• **WHAT YOU HAVE TO DO**:
Each line below that holds the word "class" counts once; state the total number of such lines and nothing else.

• **User interface change data**:
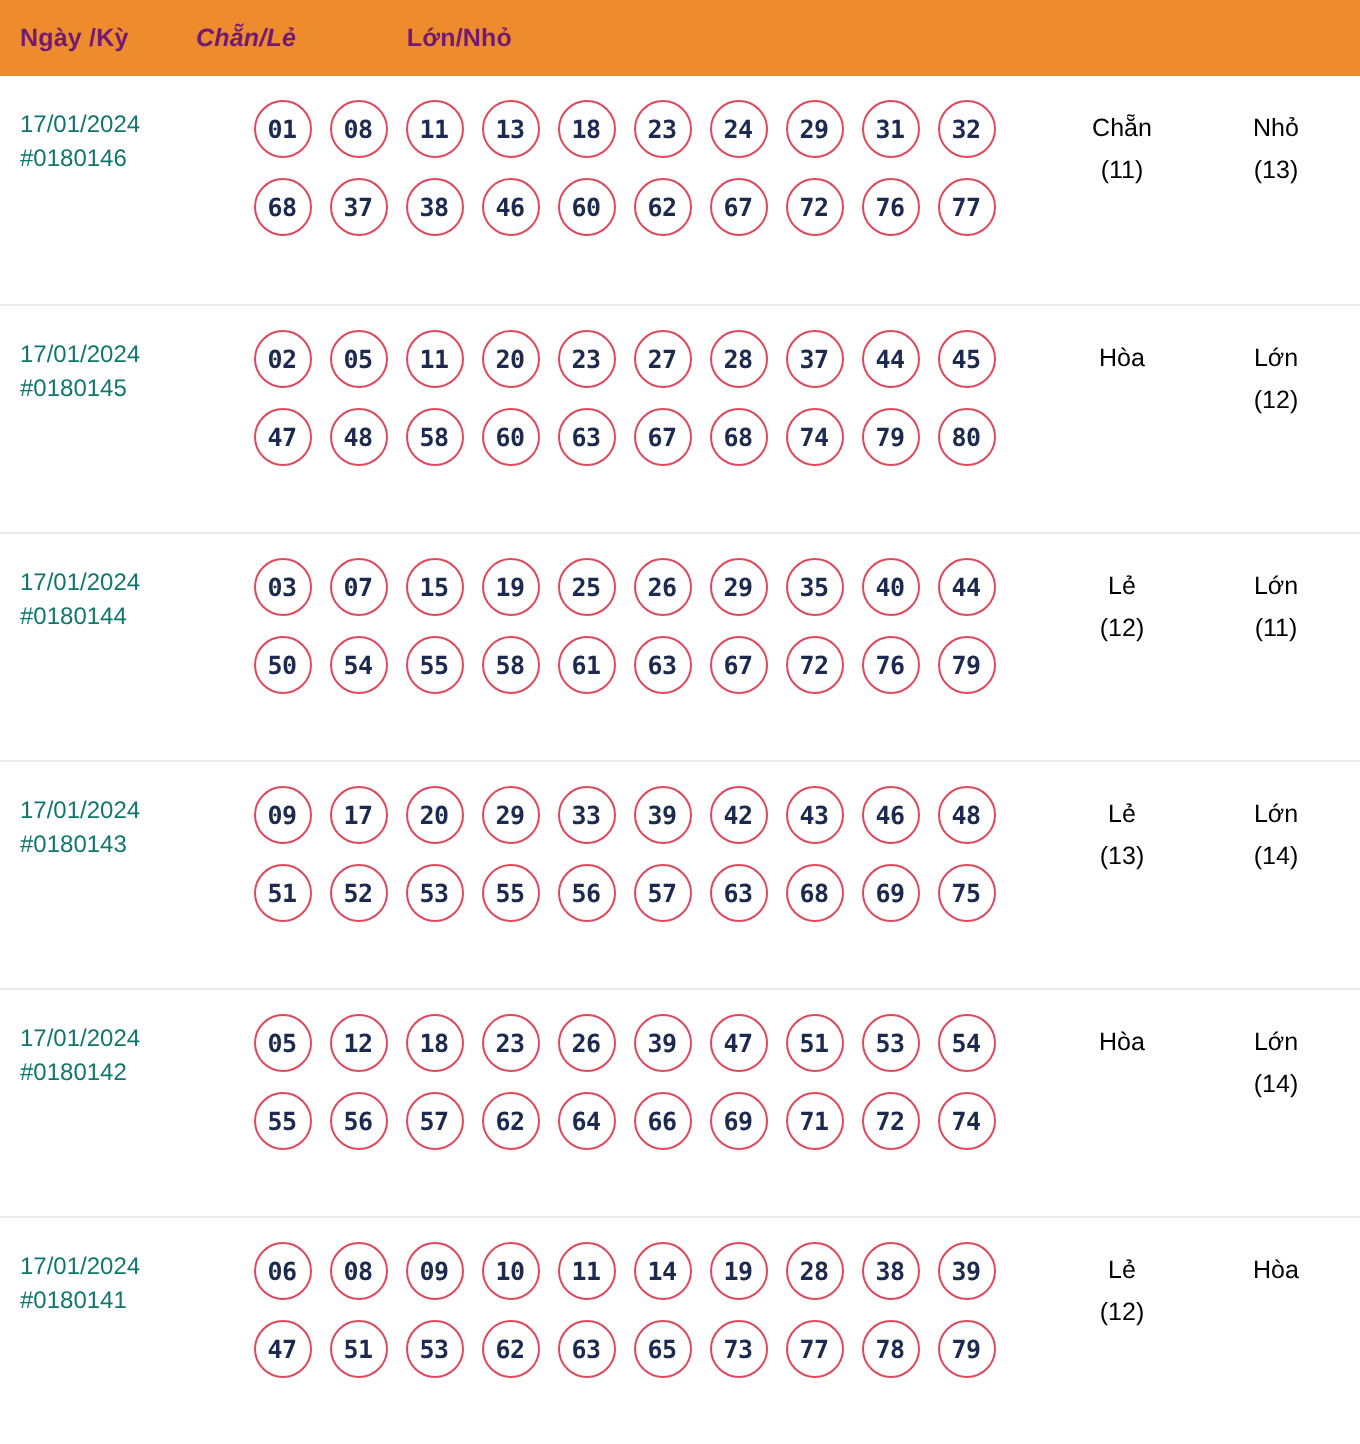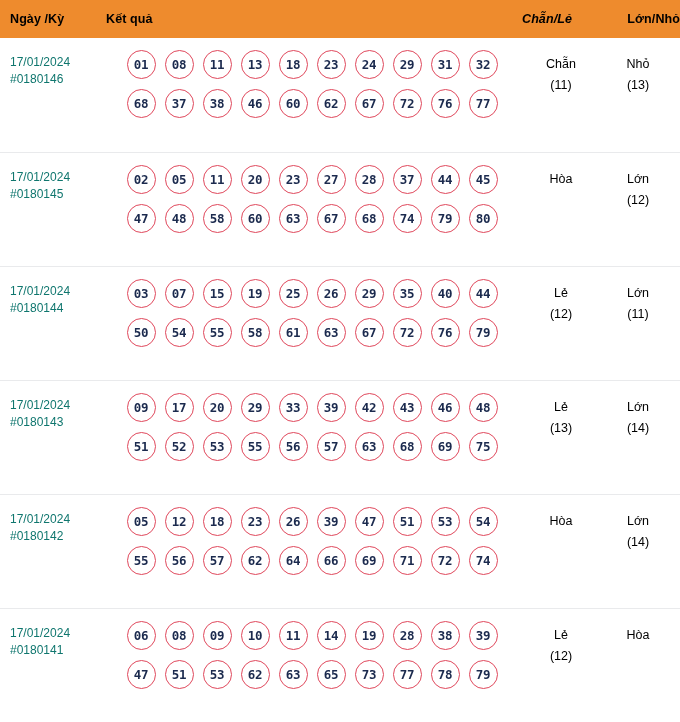--- a/index.html
+++ b/index.html
@@ -23,7 +23,7 @@
     align-items: center;
     height: 38px;
     background: #ee8b2d;
-    color: #000000;
+    color: #701a75;
     font-size: 12.5px;
     font-weight: bold;
     letter-spacing: .1px;

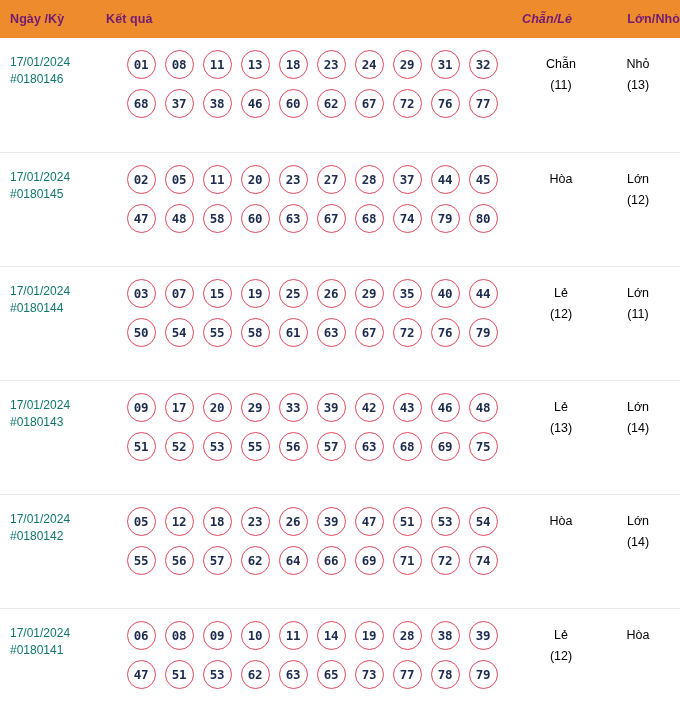--- a/index.html
+++ b/index.html
@@ -99,7 +99,6 @@
 
   <div class="table-header">
     <div class="th-date">Ngày /Kỳ</div>
-    <div class="th-result">Kết quả</div>
     <div class="th-oddeven">Chẵn/Lẻ</div>
     <div class="th-bigsml">Lớn/Nhỏ</div>
   </div>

• **SOLUTION TO THE EXERCISE**:
5